Feeling lonely, I would talk out loud to the Twin Towers of the World Trade Center, which I had nicknamed Lionya and Gavril, begging those two iconic hulks to make me more like them: lean, glassy-eyed, silent, and invincible. Sometimes, when a helicopter passed overhead, I would get on my knees and beg to be rescued—to be hoisted beyond the party-filled rooftops and billowing deck umbrellas onto a secret landscape, an inverted New York whose buildings were dug deep into the ground, the water towers and mansard roofs striking through the center of the earth, much as I wished to strike between the sweaty thighs of my former classmates—those infinitely clever and unflappable girls carved out of soft Californian rock and Roman tufa who breathed more inspiration into my life than all the pale Marxian offerings of the Accidental College Library combined.
And then one day I got lucky. Here’s how it happened. During my lunch break, I often liked to take a couple of chicken parmigiana sandwiches and a gallon of caramel fudge into a bar on Nassau Street, which, for those unfamiliar with this part of Manhattan, runs parallel to Lower Broadway into an uncharted fourth dimension, one part Melville, two parts Céline.
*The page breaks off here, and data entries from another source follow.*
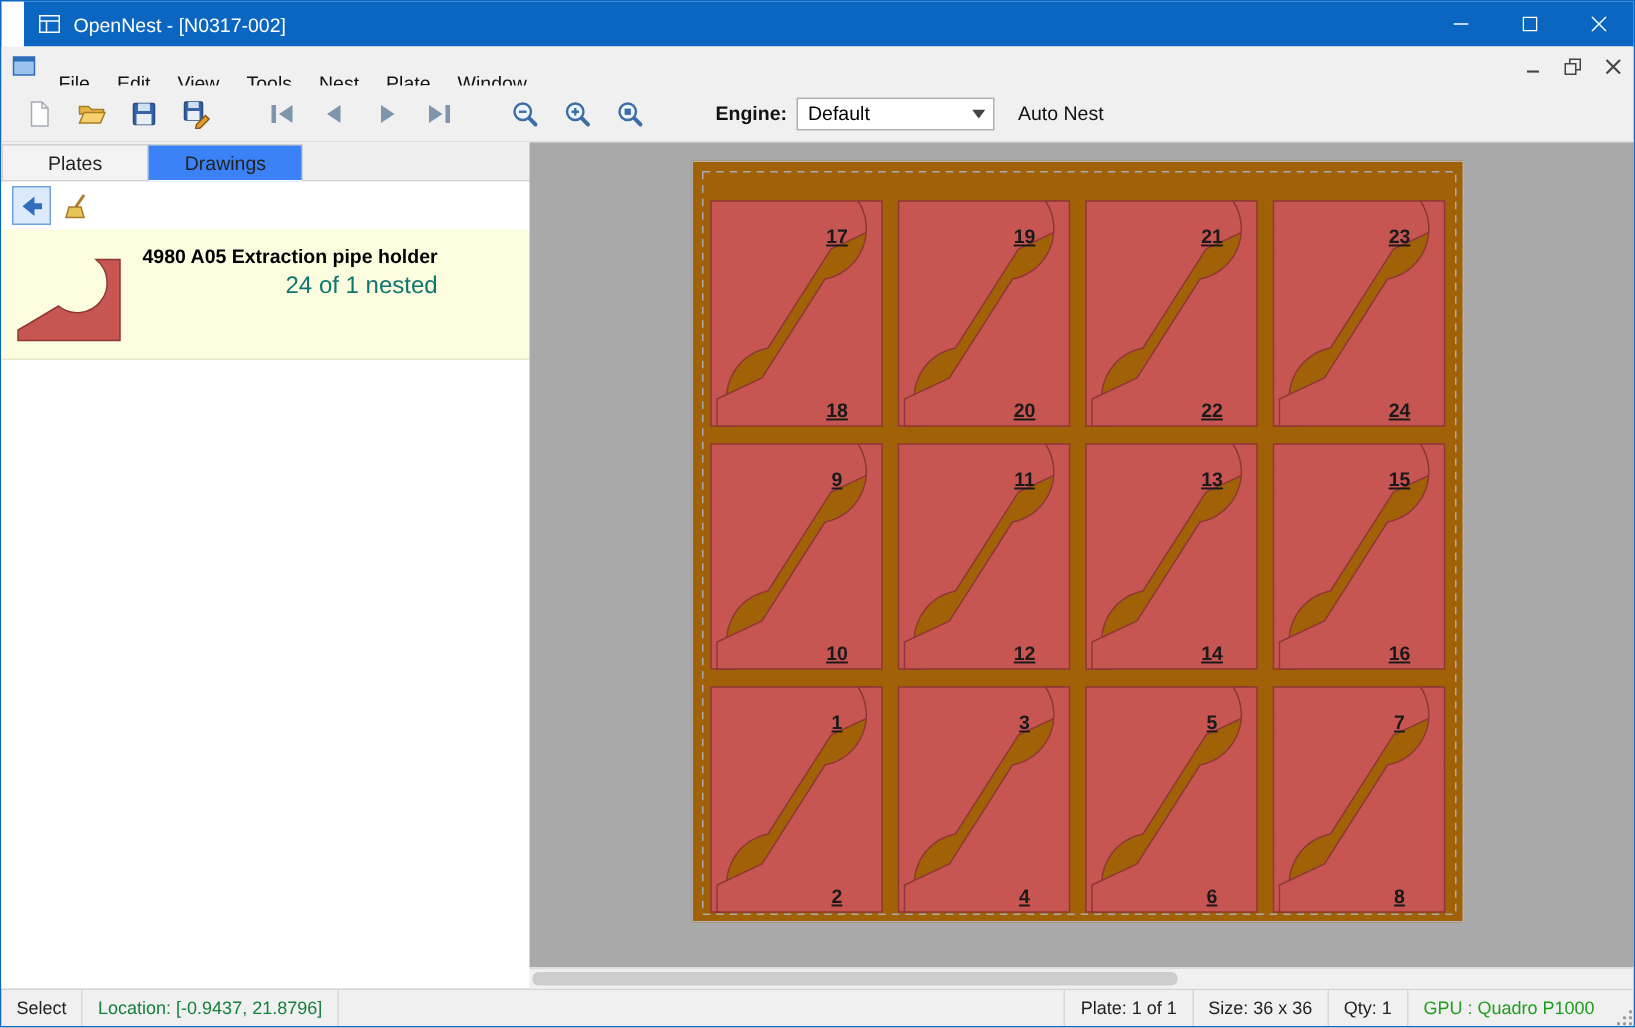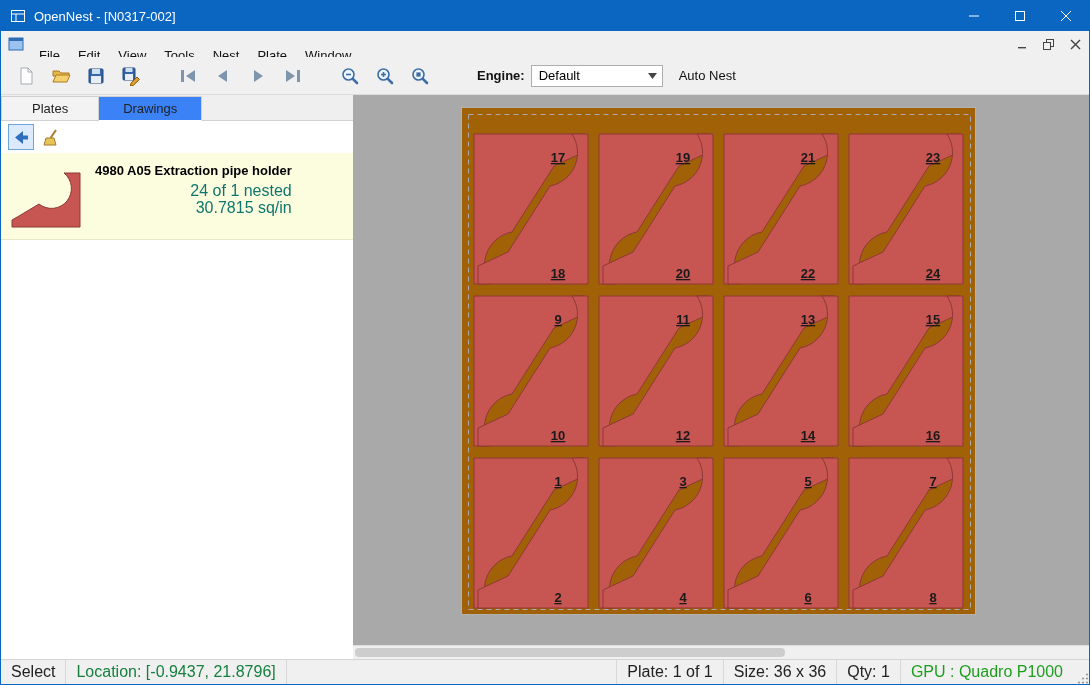--- a/index.html
+++ b/index.html
@@ -10,7 +10,7 @@
 
   
   .titlebar { height:30px; background:var(--accent,#0b66c2); color:#fff;
-              display:flex; align-items:center; flex:0 0 auto; }
+              display:flex; align-items:center; flex:0 0 auto;margin-left:15px; }
   .titlebar .app-ico { width:16px; height:16px; margin:0 8px 0 9px; display:inline-flex; }
   .titlebar .title { font-size:13px; }
   .caption-btns { margin-left:auto; display:flex; height:100%; }

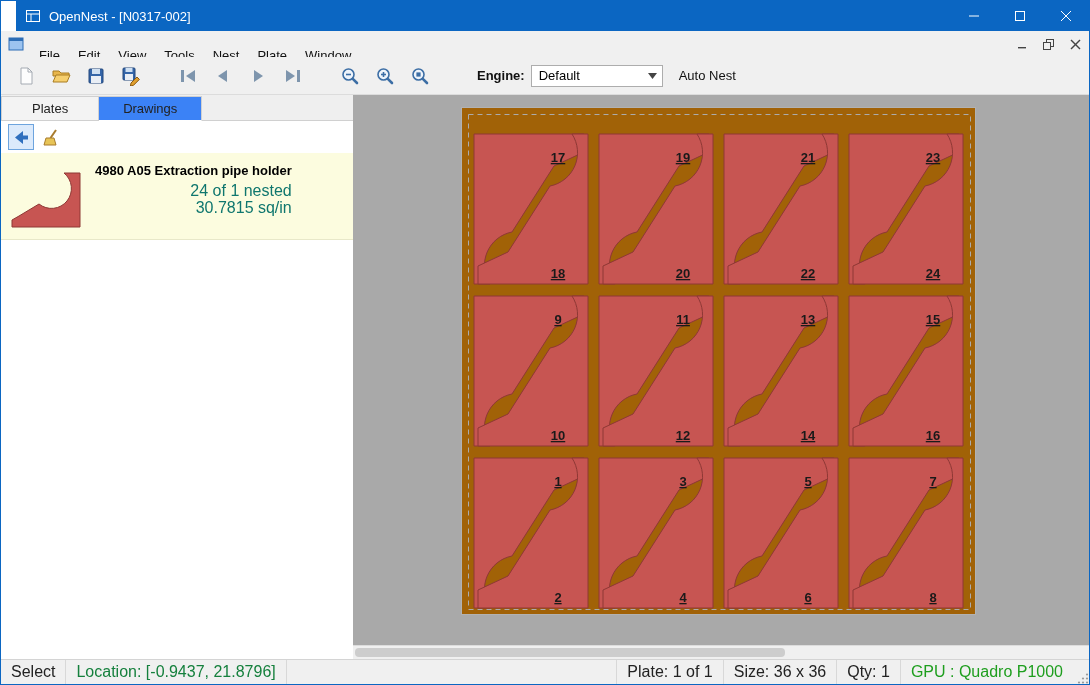--- a/index.html
+++ b/index.html
@@ -263,7 +263,6 @@
           <div class="meta">
             <div class="d-title">4980 A05 Extraction pipe holder</div>
             <div class="d-sub">24 of 1 nested</div>
-            <div class="d-sub">30.7815 sq/in</div>
           </div>
         </div>
       </div>

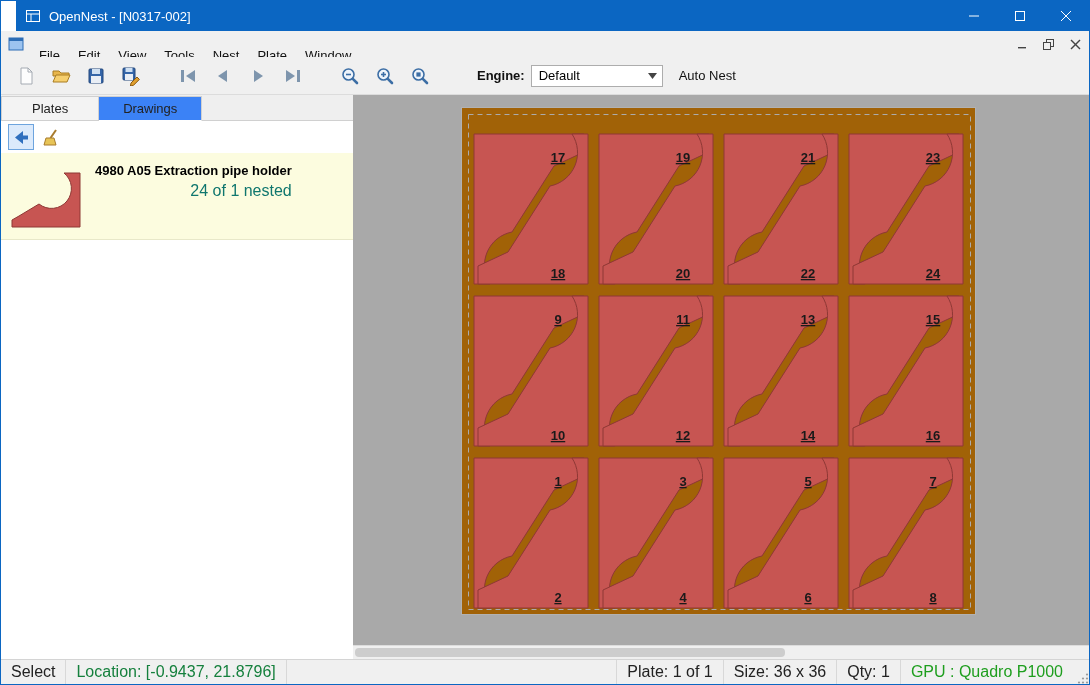--- a/index.html
+++ b/index.html
@@ -70,7 +70,7 @@
 
   
   .statusbar { height:25px; background:#f0f0f0; border-top:1px solid #d4d4d4;
-               display:flex; align-items:center; font-size:16px; flex:0 0 auto; color:#222; }
+               display:flex; align-items:center; font-size:12px; flex:0 0 auto; color:#222; }
   .seg { padding:0 10px; height:100%; display:flex; align-items:center; }
   .seg.bordered { border-right:1px solid #d8d8d8; }
   .seg.loc { color:#15803d; min-width:160px; }

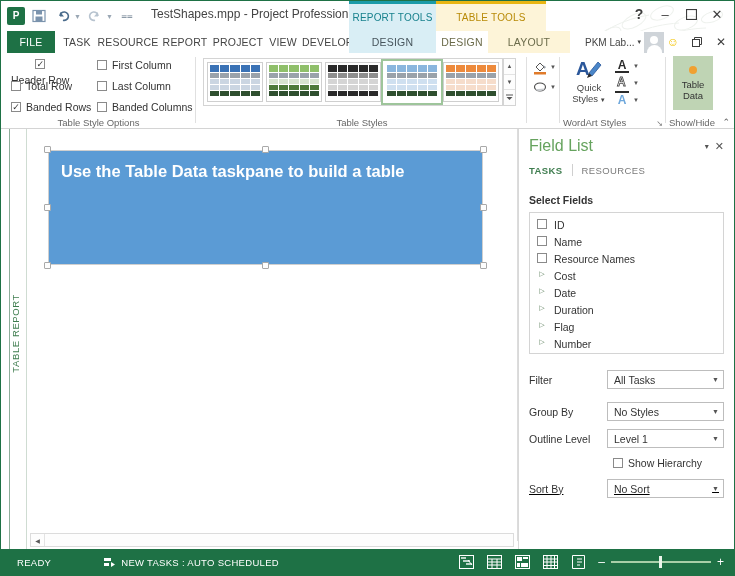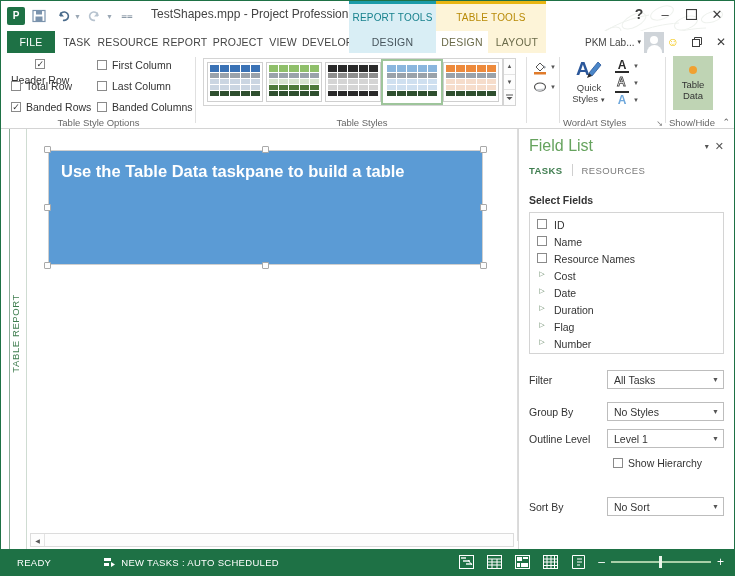--- a/index.html
+++ b/index.html
@@ -359,7 +359,7 @@
     <div class="tab" style="left:300px;width:68px;">DEVELOPER</div>
     <div class="tab ctx-report-tab" style="left:348px;width:87px;">DESIGN</div>
     <div class="tab active" style="left:435px;width:52px;">DESIGN</div>
-    <div class="tab ctx-table-tab" style="left:487px;width:58px;">LAYOUT</div>
+    <div class="tab ctx-table-tab" style="left:487px;width:82px;">LAYOUT</div>
 
     <div class="accountbox">
       <span>PKM Lab...</span>

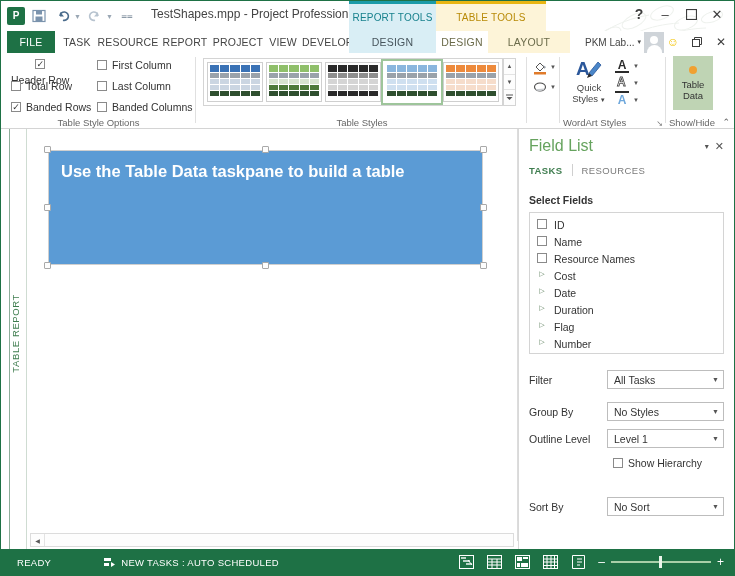--- a/index.html
+++ b/index.html
@@ -818,7 +818,7 @@
         <span class="f-cbox"></span>
         <span>Show Hierarchy</span>
       </div>
-      <div class="form-row" style="margin-top:28px;">
+      <div class="form-row" style="margin-top:10px;text-decoration:underline;">
         <div class="form-lbl">Sort By</div>
         <div class="combo">
           <span>No Sort</span>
There, I would round out my meal with a few vodka shots while talking to my lunchtime friend, a spindly middle-aged Jewish stockbroker from Long Island who had long given up on ever encountering human warmth or arousing the love of a woman. His name was Max, of course.
This bar had something of a gimmick, and an effective one at that—its barmaids wore nothing but bikinis. If you bought yourself a specially priced tequila, they would pour lime juice into their considerable cleavage, sprinkle some salt on top of that, and invite you to lick up this mess (after which you downed your shot). Today the “body shot” is an integral part of American courtship, but back then it seemed to me and Max like the height of depravity.